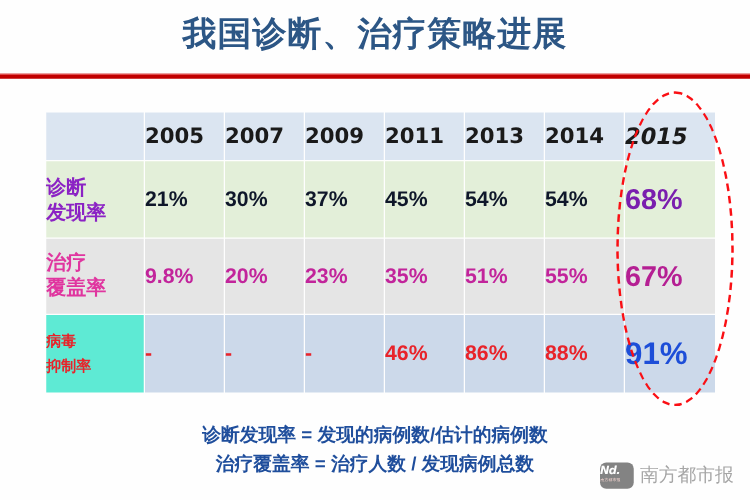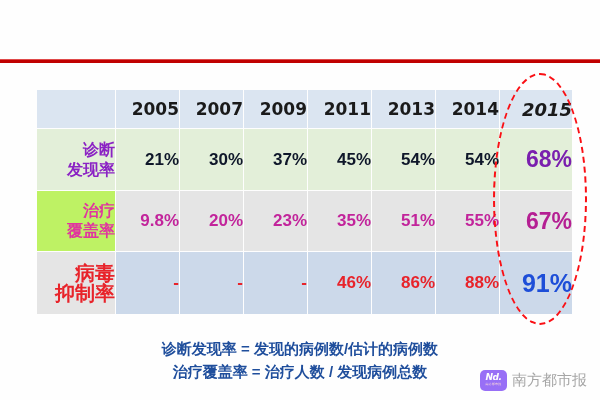--- a/index.html
+++ b/index.html
@@ -188,6 +188,7 @@
 
 <div id="slide">
 
+  <div id="title">我国诊断、治疗策略进展</div>
 
   <div id="title-rule"></div>
 

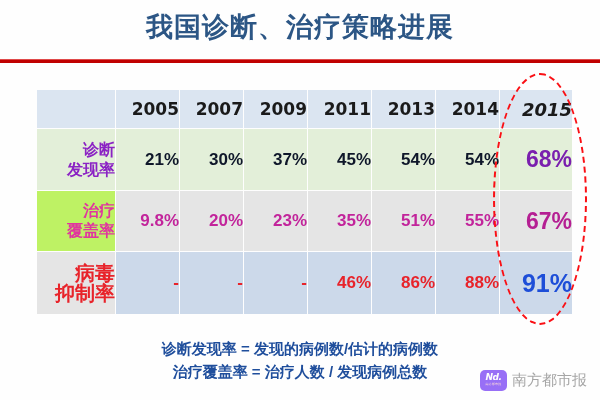--- a/index.html
+++ b/index.html
@@ -66,7 +66,7 @@
   }
   table.data td, table.data th {
     padding: 0;
-    text-align: right;
+    text-align: left;
     vertical-align: middle;
     font-weight: bold;
   }

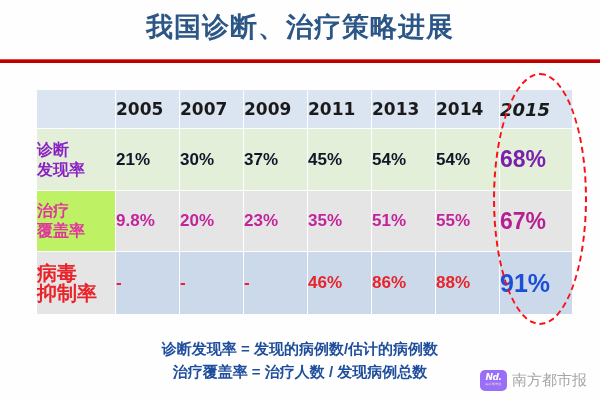--- a/index.html
+++ b/index.html
@@ -94,8 +94,8 @@
 
   
   tr.r2 td { background: #e5e5e5; height: 60px; color: #c2249b; font-size: 17px; }
-  tr.r2 td.lbl-cell { background: #bef264; color: #e0359f; font-size: 16px; line-height: 20px;
-                      font-family: Liberation Serif, serif; }
+  tr.r2 td.lbl-cell { background: #e5e5e5; color: #e0359f; font-size: 16px; line-height: 20px;
+                      font-family: Liberation Mono, monospace; }
   tr.r2 td.c2015 { font-size: 23px; color: #b51f93; }
 
   

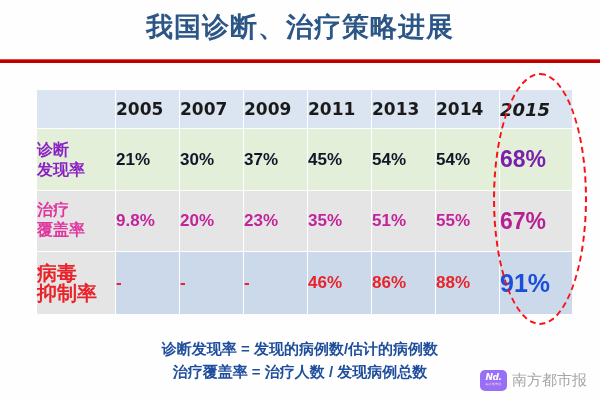--- a/index.html
+++ b/index.html
@@ -100,7 +100,7 @@
 
   
   tr.r3 td { background: #ccd9ea; height: 62px; color: #e8232a; font-size: 17px; }
-  tr.r3 td.lbl-cell { background: #e5e5e5; color: #e8232a; font-size: 20px; line-height: 20px;
+  tr.r3 td.lbl-cell { background: #5eead4; color: #e8232a; font-size: 12px; line-height: 20px;
                       font-family: "DejaVu Sans", "Liberation Sans", sans-serif; }
   tr.r3 td.c2015 { font-size: 25px; color: #1d4ed8; }
 

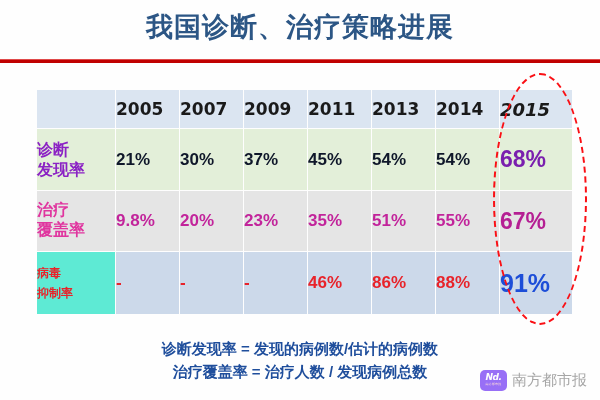--- a/index.html
+++ b/index.html
@@ -149,11 +149,11 @@
   #wm-mark {
     width: 27px;
     height: 21px;
-    background: #8b5cf6;
+    background: #737373;
     border-radius: 5px;
     display: flex;
     flex-direction: column;
-    align-items: center;
+    align-items: flex-start;
     justify-content: center;
     flex: none;
   }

◆ What to work on ◆
What you return must match the records line for line, with the pictures left out.

◆ Output for this exercise ◆
--- a/index.html
+++ b/index.html
@@ -188,6 +188,7 @@
 
 <div id="slide">
 
+  <div id="title">我国诊断、治疗策略进展</div>
 
   <div id="title-rule"></div>
 

--- a/index.html
+++ b/index.html
@@ -66,7 +66,7 @@
   }
   table.data td, table.data th {
     padding: 0;
-    text-align: right;
+    text-align: left;
     vertical-align: middle;
     font-weight: bold;
   }

--- a/index.html
+++ b/index.html
@@ -94,8 +94,8 @@
 
   
   tr.r2 td { background: #e5e5e5; height: 60px; color: #c2249b; font-size: 17px; }
-  tr.r2 td.lbl-cell { background: #bef264; color: #e0359f; font-size: 16px; line-height: 20px;
-                      font-family: Liberation Serif, serif; }
+  tr.r2 td.lbl-cell { background: #e5e5e5; color: #e0359f; font-size: 16px; line-height: 20px;
+                      font-family: Liberation Mono, monospace; }
   tr.r2 td.c2015 { font-size: 23px; color: #b51f93; }
 
   

--- a/index.html
+++ b/index.html
@@ -100,7 +100,7 @@
 
   
   tr.r3 td { background: #ccd9ea; height: 62px; color: #e8232a; font-size: 17px; }
-  tr.r3 td.lbl-cell { background: #e5e5e5; color: #e8232a; font-size: 20px; line-height: 20px;
+  tr.r3 td.lbl-cell { background: #5eead4; color: #e8232a; font-size: 12px; line-height: 20px;
                       font-family: "DejaVu Sans", "Liberation Sans", sans-serif; }
   tr.r3 td.c2015 { font-size: 25px; color: #1d4ed8; }
 

--- a/index.html
+++ b/index.html
@@ -149,11 +149,11 @@
   #wm-mark {
     width: 27px;
     height: 21px;
-    background: #8b5cf6;
+    background: #737373;
     border-radius: 5px;
     display: flex;
     flex-direction: column;
-    align-items: center;
+    align-items: flex-start;
     justify-content: center;
     flex: none;
   }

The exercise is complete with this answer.